Cautiously, a good alternative to spending 32 billion naira of scarce resources on six new campuses is to grant approval to deserving universities to run law schools, by adding the law school program to the law school. university law, however, under the strict supervision of the Legal Affairs Council. Education. This will require law graduates from universities to also undergo professional training immediately after obtaining a Bachelor of Laws degree.
Law L10 LFN 2004 on legal education (consolidation, etc.) should be amended to take these adjustments into account.
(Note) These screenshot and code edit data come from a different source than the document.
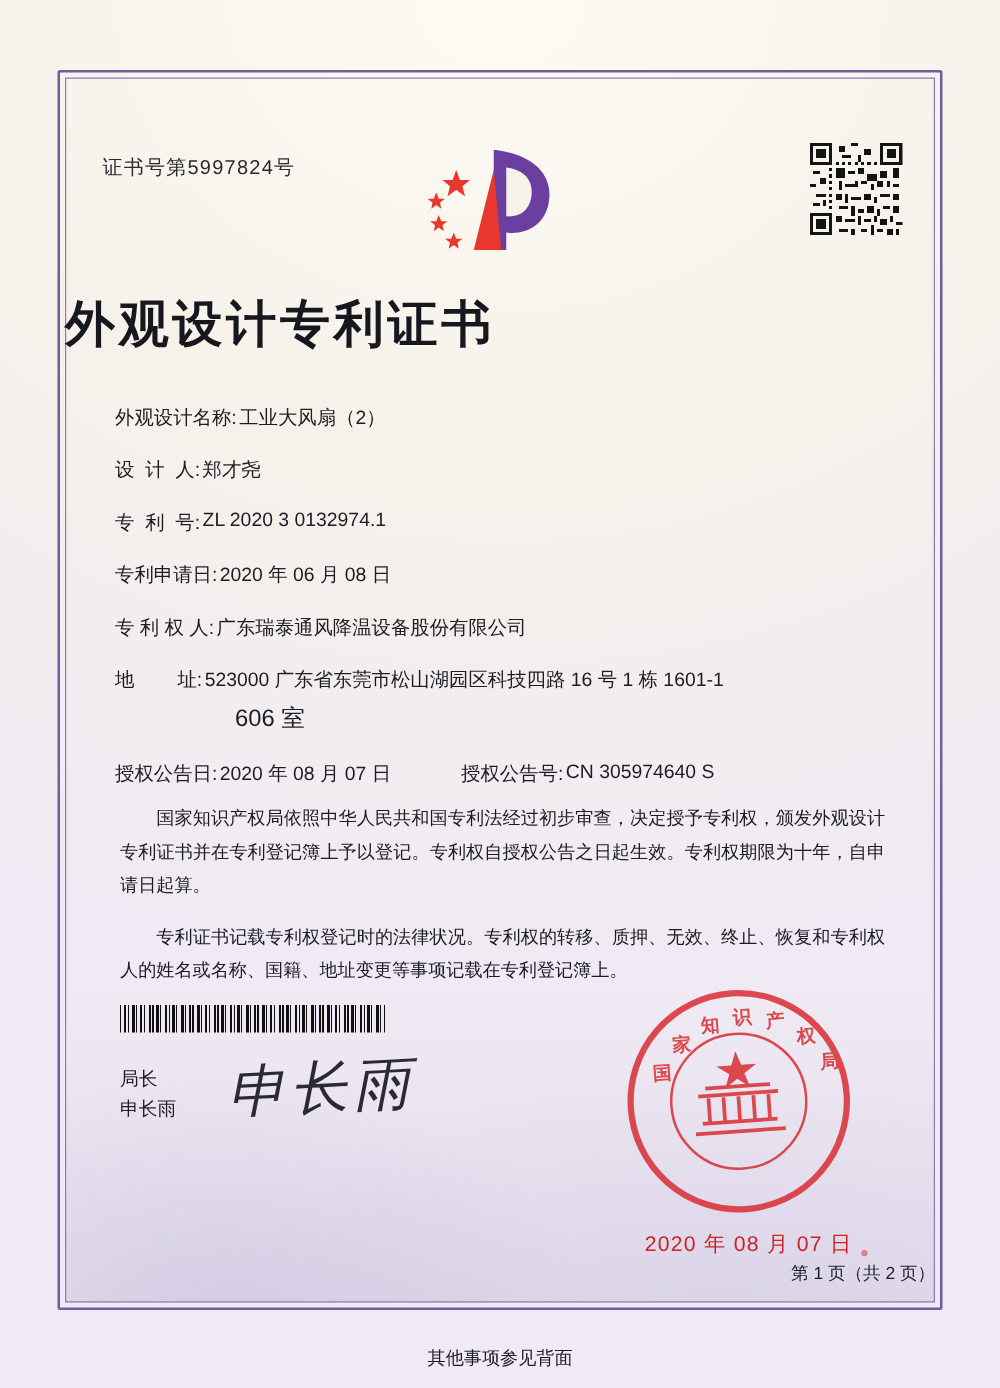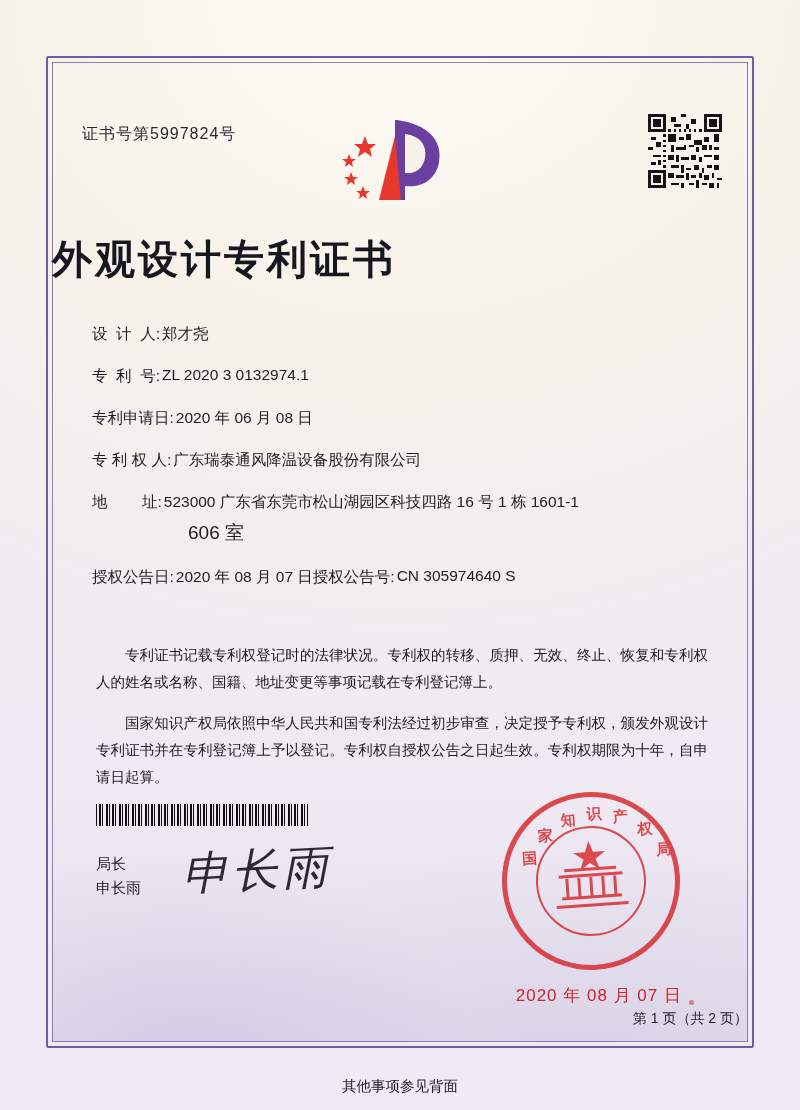--- a/index.html
+++ b/index.html
@@ -301,6 +301,10 @@
 
     <div id="fields">
       <div class="field-row">
+        <span class="f-label">外观设计名称:</span>
+        <span class="f-value">工业大风扇（2）</span>
+      </div>
+      <div class="field-row">
         <span class="f-label">设  计  人:</span>
         <span class="f-value">郑才尧</span>
       </div>

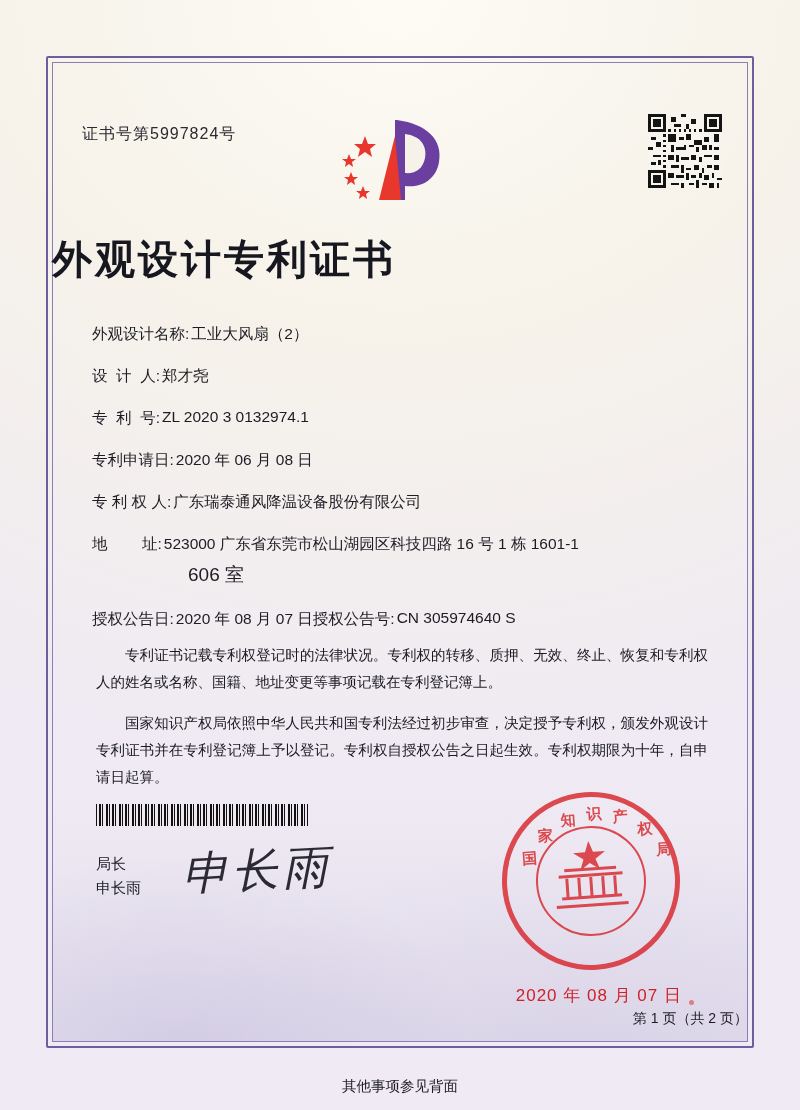--- a/index.html
+++ b/index.html
@@ -107,6 +107,7 @@
     margin-left: 2px;
   }
   .field-row.two-col .col2 {
+    margin-left: 56px;
   }
   .cont-line {
     margin: -14px 0 21px 96px;

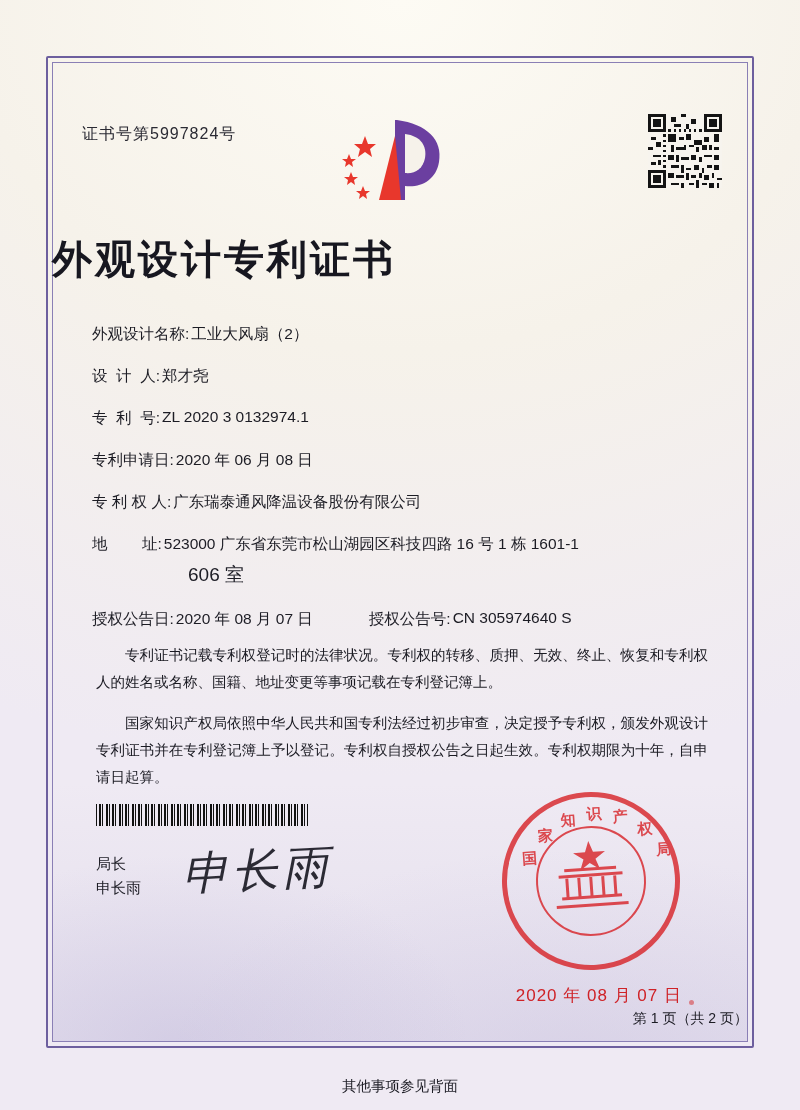--- a/index.html
+++ b/index.html
@@ -335,8 +335,8 @@
     </div>
 
     <div id="paras">
+      <p class="para">国家知识产权局依照中华人民共和国专利法经过初步审查，决定授予专利权，颁发外观设计专利证书并在专利登记簿上予以登记。专利权自授权公告之日起生效。专利权期限为十年，自申请日起算。</p>
       <p class="para">专利证书记载专利权登记时的法律状况。专利权的转移、质押、无效、终止、恢复和专利权人的姓名或名称、国籍、地址变更等事项记载在专利登记簿上。</p>
-      <p class="para">国家知识产权局依照中华人民共和国专利法经过初步审查，决定授予专利权，颁发外观设计专利证书并在专利登记簿上予以登记。专利权自授权公告之日起生效。专利权期限为十年，自申请日起算。</p>
     </div>
 
     <div id="barcode"></div>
For foreign law graduates, two options can be used – either to be considered in universities or on the Abuja campus, as is currently done to accommodate them.
Then the federal government can convert the rest of the campuses for other purposes.
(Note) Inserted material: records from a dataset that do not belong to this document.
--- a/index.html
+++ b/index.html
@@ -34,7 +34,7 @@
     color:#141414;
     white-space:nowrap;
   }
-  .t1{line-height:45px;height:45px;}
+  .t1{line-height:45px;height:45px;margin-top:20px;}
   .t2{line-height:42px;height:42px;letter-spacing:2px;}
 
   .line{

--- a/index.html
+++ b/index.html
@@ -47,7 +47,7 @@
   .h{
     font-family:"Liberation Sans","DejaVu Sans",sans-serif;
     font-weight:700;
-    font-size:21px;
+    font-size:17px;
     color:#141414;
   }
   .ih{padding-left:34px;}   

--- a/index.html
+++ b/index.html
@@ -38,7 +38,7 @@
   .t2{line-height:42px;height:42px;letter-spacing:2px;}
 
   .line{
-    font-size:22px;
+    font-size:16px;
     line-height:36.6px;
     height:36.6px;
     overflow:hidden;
Of course, there will be no job loss as the existing Nigerian Law School workforce will be immediately absorbed by Federal Universities Law School and the demand for knowledgeable Law School staff. will be high. As for revenue, Bar I and Bar II fees will always generate revenue for the federal government.
It is not heterodox that we have to grope in the dark to try. It is a system that works in the United States, in several countries in Europe and Asia, as well as in the United Kingdom, the homeland of Sir Edgar Unsworth, the chairman of the committee.
With the exponential increase in the number of law graduates from universities, the need for six additional campuses indeed confronts us, unfortunately, at a time when the economy is limping. It’s 2021, about 22 years away from the multi-campus concept, but the issues are still unresolved. If universities could effectively train doctors, pharmacists, architects and other professionals, they could also provide lawyers.
Thus, the bill is timely in addressing relevant issues in legal education in Nigeria, but it should for all intents and purposes the content and objectives be titled; “A bill amending the law on legal education (consolidation, etc.) by empowering universities to manage law faculties for professional training and other related matters”.
Convincingly, this will relieve the federal government of a new impecuniosity and, spontaneously, permanently solve the problems posed by the current multi-campus arrangement.
Onyema, a social commentator, wrote from Lagos.